Sulla vicenda, nota come Open Land, Legambiente Sicilia si protesta parte lesa. In un documento, gli ambientalisti ripercorrono le fasi salienti del “Sistema Siracusa” che li ha visti parte attiva nella difesa del territorio proponendo ricorso contro una delle sentenze che condannavano il comune di Siracusa a un risarcimento danni di 24 milioni di euro. Legambiente è stata condannata al pagamento di 18mila euro di spese legali (coperte per metà da donazioni da sostenitori da tutt’Italia) a seguito del rigetto del ricorso da parte della Cassazione.
“Siamo garantisti e non vogliamo anticipare gli esiti di inchieste molto complesse che andranno valutate nelle sedi giudiziarie competenti – è scritto nella nota degli ambientalisti – siamo però contenti che attraverso le inchieste si cominci a fare luce su uno dei momenti più bui della storia recente della nostra città e si possano svelare trame e vicende – anche giudiziarie – oscure, che riguardano interventi edilizi che hanno compromesso o rischiano di compromettere definitivamente pezzi del territorio della nostra città e non solo”.
Legambiente Sicilia sottolinea come “oggi veniamo a sapere che, secondo quanto rivelato dalle indagini delle procure di Roma e Messina, esisteva un sistema messo in piedi per comprare e vendere giustizia (sentenze, incarichi di consulenza, pareri …). Proprio quei procedimenti amministrativi, che riguardavano la costruzione di un centro commerciale e di un complesso edilizio di 70 villette a ridosso delle Mura Dionigiane e del Castello Eurialo, nei quali Legambiente è stata parte così attiva, secondo la ricostruzione degli inquirenti, sarebbero stati oggetto di questo gravissimo e degradante mercimonio”.

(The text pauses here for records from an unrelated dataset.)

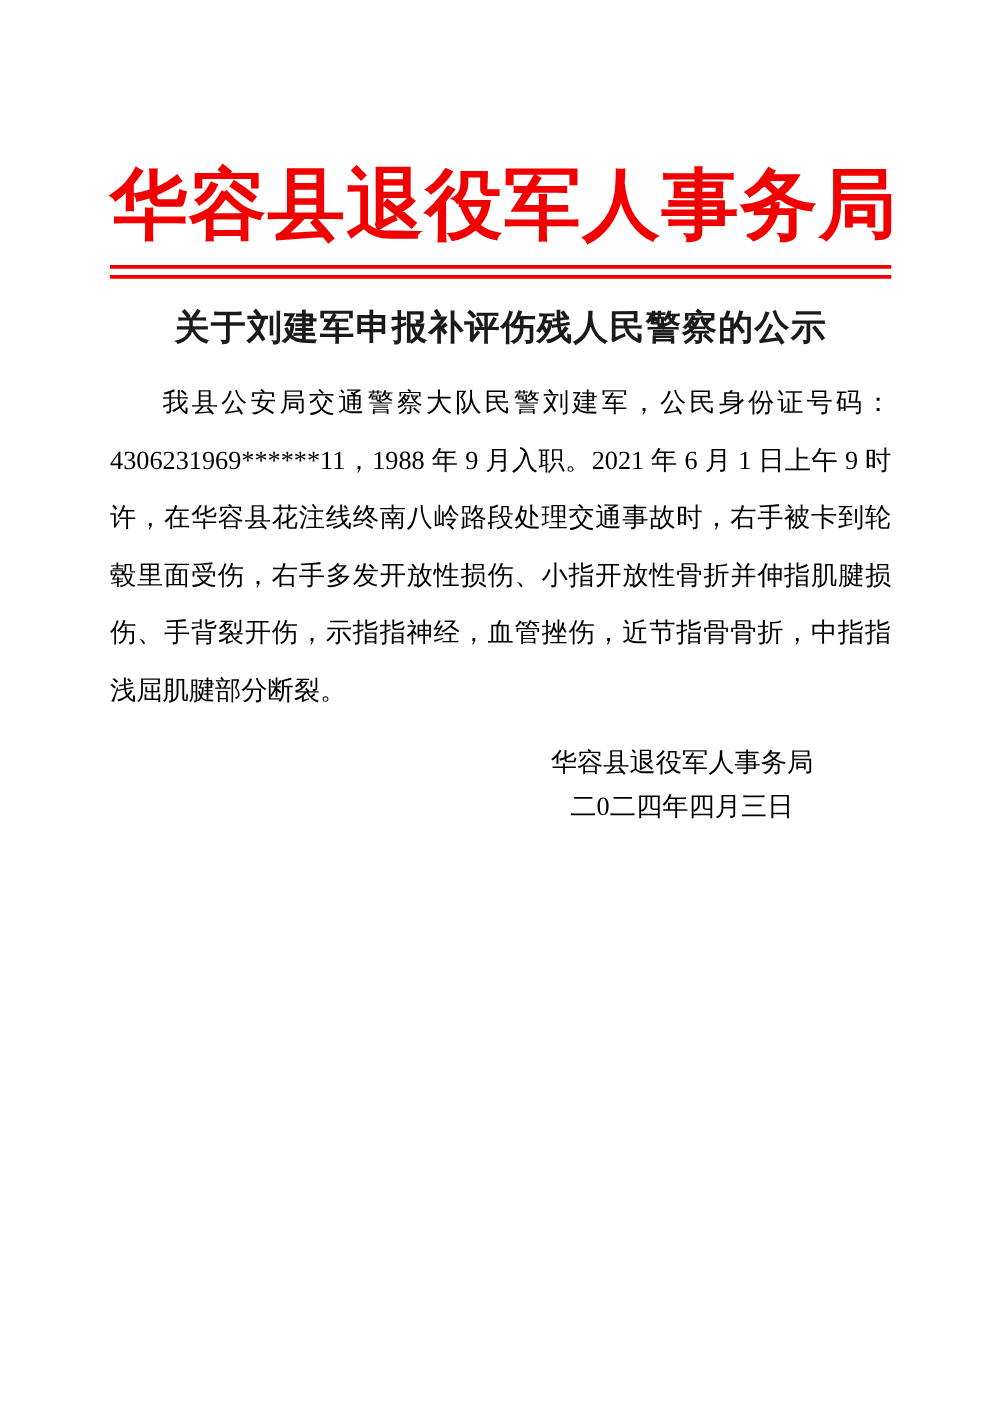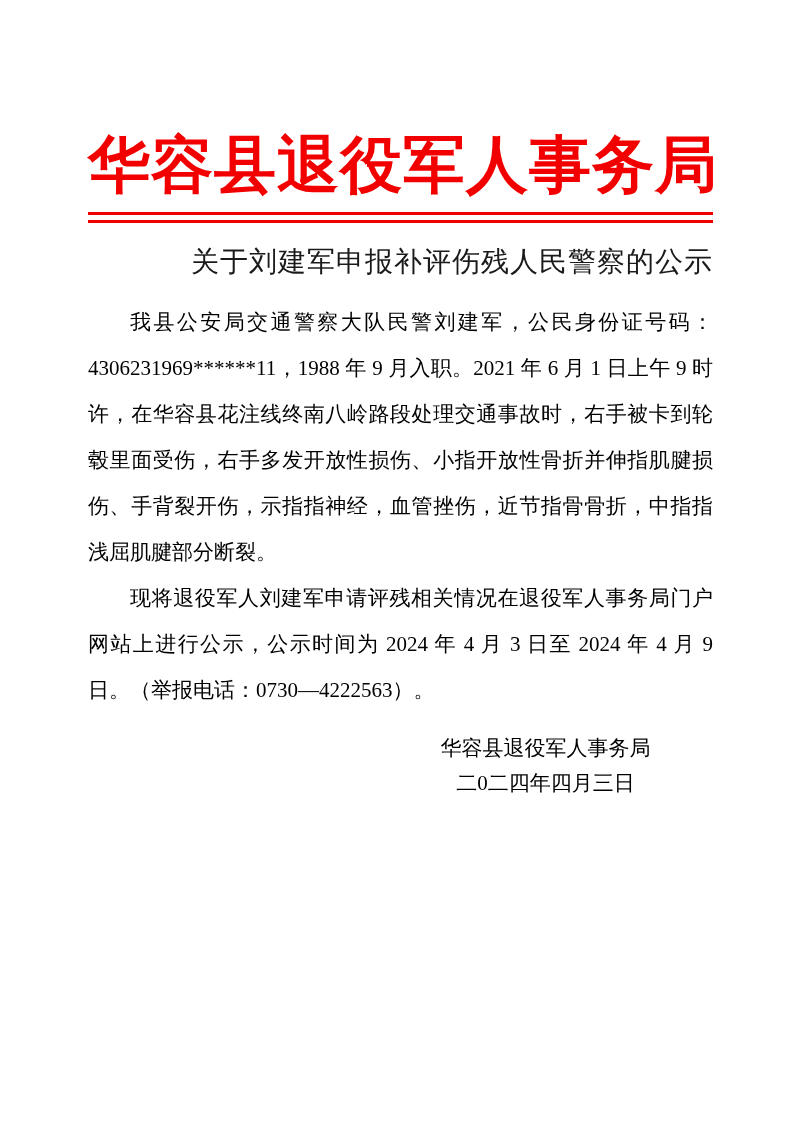--- a/index.html
+++ b/index.html
@@ -31,23 +31,23 @@
     white-space: nowrap;
   }
   .double-rule {
     margin-top: 8px;
     height: 5px;
     border-top: 3px solid #f20000;
     border-bottom: 3px solid #f20000;
   }
   .doc-title {
     margin: 20px 0 0 0;
-    text-align: right;
+    text-align: center;
     font-size: 28px;
-    font-weight: normal;
+    font-weight: bold;
     color: #1a1a1a;
     letter-spacing: 1px;
   }
   .body-text {
     margin-top: 18px;
     font-size: 21px;
     line-height: 46px;
     text-align: justify;
     text-justify: inter-ideograph;
   }
@@ -85,21 +85,20 @@
   <div class="content">
 
     <div class="letterhead">华容县退役军人事务局</div>
 
     <div class="double-rule"></div>
 
     <h1 class="doc-title">关于刘建军申报补评伤残人民警察的公示</h1>
 
     <div class="body-text">
       <p>我县公安局交通警察大队民警刘建军，公民身份证号码：4306231969******11，1988 年 9 月入职。2021 年 6 月 1 日上午 9 时许，在华容县花注线终南八岭路段处理交通事故时，右手被卡到轮毂里面受伤，右手多发开放性损伤、小指开放性骨折并伸指肌腱损伤、手背裂开伤，示指指神经，血管挫伤，近节指骨骨折，中指指浅屈肌腱部分断裂。</p>
-      <p>现将退役军人刘建军申请评残相关情况在退役军人事务局门户网站上进行公示，公示时间为 2024 年 4 月 3 日至 2024 年 4 月 9 日。（举报电话：0730—4222563）。</p>
     </div>
 
     <div class="signature">
       <div>华容县退役军人事务局</div>
       <div>二0二四年四月三日</div>
     </div>
 
   </div>
 
   <div class="seal">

L’intervento di esperti e gli avvocati di Legambiente nel procedimento legato ala realizzazione del centro commerciale di Epipoli era stato decisivo per fare ridimensionare le pretese risarcitorie della società e per ottenere la sostituzione del consulente tecnico d’ufficio, coinvolto nell’inchiesta della Procura di Messina. “Attendiamo la conclusione delle indagini – affermano gli ambientalisti – e anticipiamo che, se il quadro accusatorio fosse confermato, ritenendoci persone offese dei reati, non esiteremo a costituirci parte civile nei relativi procedimenti”.